After three hours of polite but barbed political exchanges, the ANC successfully carried its motion that there was not enough time for the committee to do its work properly by tomorrow, while related investigations were continuing, and the matter should therefore stand over for the next Parliament.
“We want justice. We need to do this work thoroughly – why rush?” ANC deputy chief whip Doris Dlakude said before tabling the motion, adding that the governing party was “using our brains, not emotion”.
But opposition MPs described this as “scandalous”, “shameful” and a betrayal of MPs’ constitutional obligations.
“You want this discussed – just not before May 7. There’s no way this Parliament can bind the next Parliament,” said Freedom Front Plus chief whip Corné Mulder, whose subsequent motion to press on with the work was defeated in the later committee vote.

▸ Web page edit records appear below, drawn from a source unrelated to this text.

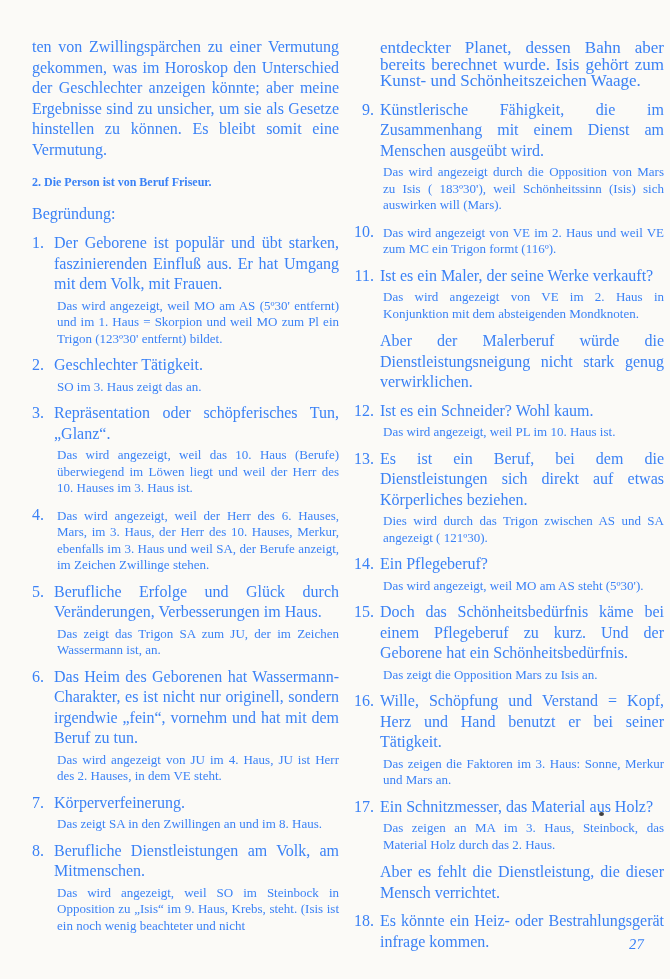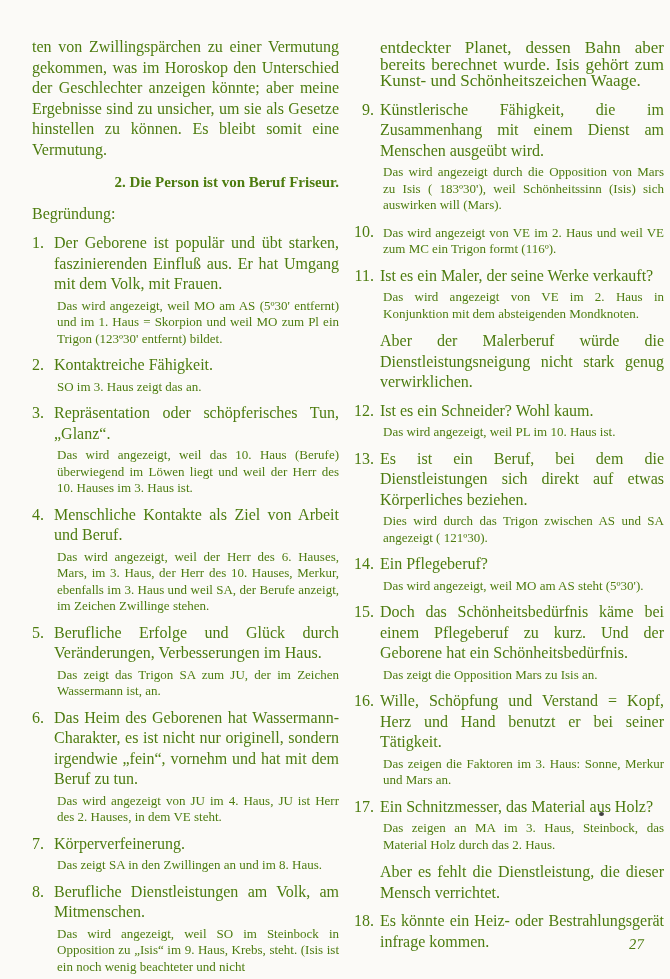--- a/index.html
+++ b/index.html
@@ -2,21 +2,21 @@
 <html lang="de"><head>
 <meta charset="utf-8">
 <style>
   html,body { margin:0; padding:0; }
   body { background:#e9e9e9; font-family:"Liberation Serif", serif; }
   .page {
     position:relative;
     width:670px; height:979px;
     margin:0 auto;
     background:#fbfaf7;
-    color:#4d7c0f;
+    color:#3b82f6;
     overflow:hidden;
   }
   .columns {
     display:flex;
     gap:13px;
     padding:37px 6px 0 32px;
     box-sizing:border-box;
   }
   .col { box-sizing:border-box; }
   .col-left  { width:307px; }
@@ -24,25 +24,24 @@
 
   p { margin:0; }
   .body-text {
     font-size:16px;
     line-height:20.5px;
     text-align:justify;
     hyphens:auto;
   }
   .intro { margin-bottom:11px; }
   .heading {
-    font-size:15px;
+    font-size:12px;
     font-weight:bold;
     line-height:20.5px;
     margin:12px 0 11px 0;
-    text-align:right;
   }
   .subheading { margin:0 0 9px 0; }
 
   .item { display:flex; margin-bottom:8px; }
   .item .num {
     flex:0 0 22px;
     font-size:16px;
     line-height:20.5px;
   }
   .col-right .item .num {
@@ -99,37 +98,36 @@
         <span class="num">1.</span>
         <div class="ibody">
           <p class="body-text">Der Geborene ist populär und übt starken, faszinierenden Einfluß aus. Er hat Umgang mit dem Volk, mit Frauen.</p>
           <p class="note">Das wird angezeigt, weil MO am AS (5º30' entfernt) und im 1. Haus = Skorpion und weil MO zum Pl ein Trigon (123º30' entfernt) bildet.</p>
         </div>
       </div>
 
       <div class="item">
         <span class="num">2.</span>
         <div class="ibody">
-          <p class="body-text">Kontaktreiche Fähigkeit.</p>
+          <p class="body-text">Geschlechter Tätigkeit.</p>
           <p class="note">SO im 3. Haus zeigt das an.</p>
         </div>
       </div>
 
       <div class="item">
         <span class="num">3.</span>
         <div class="ibody">
           <p class="body-text">Repräsentation oder schöpferisches Tun, „Glanz“.</p>
           <p class="note">Das wird angezeigt, weil das 10. Haus (Berufe) überwiegend im Löwen liegt und weil der Herr des 10. Hauses im 3. Haus ist.</p>
         </div>
       </div>
 
       <div class="item">
         <span class="num">4.</span>
         <div class="ibody">
-          <p class="body-text">Menschliche Kontakte als Ziel von Arbeit und Beruf.</p>
           <p class="note">Das wird angezeigt, weil der Herr des 6. Hauses, Mars, im 3. Haus, der Herr des 10. Hauses, Merkur, ebenfalls im 3. Haus und weil SA, der Berufe anzeigt, im Zeichen Zwillinge stehen.</p>
         </div>
       </div>
 
       <div class="item">
         <span class="num">5.</span>
         <div class="ibody">
           <p class="body-text">Berufliche Erfolge und Glück durch Veränderungen, Verbesserungen im Haus.</p>
           <p class="note">Das zeigt das Trigon SA zum JU, der im Zeichen Wassermann ist, an.</p>
         </div>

“If the ANC wants to use its majority to push this through, so be it, but we are failing Parliament. We are failing the constitution.”
Nor did DA MP and federal chairman Wilmot James mince his words: “I think your mind was exercised on your behalf by Luthuli House (the ANC head office). You came here to shut the committee down… You came here to shield President Zuma from scrutiny. I think it’s scandalous.”
Earlier, DA parliamentary leader Lindiwe Mazibuko took exception to Manamela’s claims that the public protector had delayed her report as part of a political agenda, releasing it in the run-up to the elections, describing his comments as “contemptible” and “reprehensible”.
Echoing Mulder, she said Zuma had taken nine months to answer the public protector’s questions and had then failed to respond to 18 of those.
ANC chief whip Stone Sizani’s spokesman, Moloto Mothapo, said the DA’s insistence that Parliament “rushes” this matter before the polls was misguided electioneering.
“It is certainly a self-serving attempt to abuse parliamentary structures and processes for mere electioneering,” he said. “We (the ANC) will ensure that the next Parliament attends to this matter”.
The ANC took eight of the 10 days allowed under parliamentary rules to select its MPs for the committee, which convened for the first time last Thursday. The meeting was adjourned until Monday so members could study all reports.
Much of Monday’s deliberations were taken up with the scope and mandate of the committee.
Opposition MPs’ push for a mandate as wide as possible was frustrated when committee chairman Cedric Frolick ruled: “What is in front of this committee to consider is the response of the president (with certain submissions attached to it).”
The deliberations on Monday came a day before Public Works Minister Thulas Nxesi was to announce steps against several senior department officials over the Nkandla expenditure. The media briefing has been postponed, without reasons or another date being given. It has been learnt that the SIU has handed over what it calls “evidence against 15 officials”, and is expecting to hand evidence of criminal wrongdoing to law enforcement agencies in a week or so. The probe had not been expected to be completed before the end of next month.